The Iraq Study Group released its long awaited report on the US mission in Iraq to much media fanfare in Washington. President Bush made a classic non-commitment to the report (much like he did to the recommendations made by the 9/11 Commission – and we all know how many of those were implemented) leaving some to wonder what the point of the whole exercise was* – besides signaling a superficial course correction in Bush Admin policy: ‘stay the course’ is out, ‘bipartisan consensus’ in.
Many analysts were less than impressed with the conclusions reached in the report. Slate military correspondent Fred Kaplan called the report an “amorphous, equivocal grab bag”. Former National Security adviser to President Carter Zbigniew Brzezinski said findings represent “a typical, middle-of-the-road consensus among an elite Washington “focus group”, composed of esteemed individuals not handicapped by much historical or geopolitical familiarity with the region’s problems.” But the most damning assessment came from the constituency that was left out of deliberations: Iraqis. Today’s Washington Post frontpages this report on the reaction from Iraqi officials and analysts to the ISG’s findings:
[Iraqi politicians and analysts] said the report is a recipe, backed by threats and disincentives, that neither addresses nor understands the complex forces that fuel Iraq’s woes. They described it as a strategy largely to help U.S. troops return home and resurrect America’s frayed influence in the Middle East.
Iraqis also expressed fear that the report’s recommendations, if implemented, could weaken an already besieged government in a country teetering on the edge of civil war.

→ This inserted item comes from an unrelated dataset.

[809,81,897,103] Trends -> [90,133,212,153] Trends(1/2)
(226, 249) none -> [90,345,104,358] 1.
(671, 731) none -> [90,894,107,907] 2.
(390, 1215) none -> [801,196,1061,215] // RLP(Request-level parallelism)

“It is a report to solve American problems, and not to solve Iraq’s problems,” said Ayad al-Sammarai, an influential Sunni Muslim politician.
For months, the Bush administration has pressured the government of Prime Minister Nouri al-Maliki to take steps toward bringing the warring groups together and tackle Iraq’s violent militias and corruption. But the Iraq Study Group recommends withdrawing U.S. support if the Iraqis fail to show advances.

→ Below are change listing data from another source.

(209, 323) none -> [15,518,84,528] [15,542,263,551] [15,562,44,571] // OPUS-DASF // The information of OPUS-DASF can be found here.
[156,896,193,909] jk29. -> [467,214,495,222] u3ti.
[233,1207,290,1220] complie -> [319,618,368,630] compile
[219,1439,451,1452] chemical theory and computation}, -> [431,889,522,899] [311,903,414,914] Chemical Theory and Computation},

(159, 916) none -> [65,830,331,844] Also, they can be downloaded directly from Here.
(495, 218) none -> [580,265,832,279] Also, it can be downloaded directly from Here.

“If the Iraqi government does not make substantial progress toward the achievement of milestones on national reconciliation, security, and governance, the United States should reduce its political, military, or economic support for the Iraqi government,” the report’s executive summary says.
For some Iraqis, the statement suggested that the report’s authors did not grasp, or refused to acknowledge, the diverse ambitions, rivalries and weaknesses that plague the government.
The final word goes to CSIS analyst Anthony Cordesman, who has long said the US no longer controls the course of affairs in Iraq:
The U.S. effectively sent a bull in to liberate a china shop, and the Study Group now called upon the U.S. to threaten to remove the bull if the shop doesn’t fix the china.
Among the lessons I took away from the Vietnam war was: it’s no good wishing a country had an effective, honest, and visionary leader when it doesn’t. Nor is the solution to replace the leader: for one thing, what prevents a leader from being effective might be features of the political situation, not his own inadequacies, and for another, it’s impossible for an occupying power to confer political legitimacy on anyone (except possibly by opposing that person, which is presumably not what we have in mind.) In Iraq, the democratically elected officials do not seem particularly interested in national reconciliation, and there is no reason to suppose that their replacements would be either. (At least, if we leave aside the sort of reconciliation that involves killing all one’s opponents.)
Get out. Now.
*update In comments @ Obwi, dmbeaster gives one possible answer: “It was primarily an effort by the those that supported the war, and have still not issued a mea culpa, to find a face-saving way out.”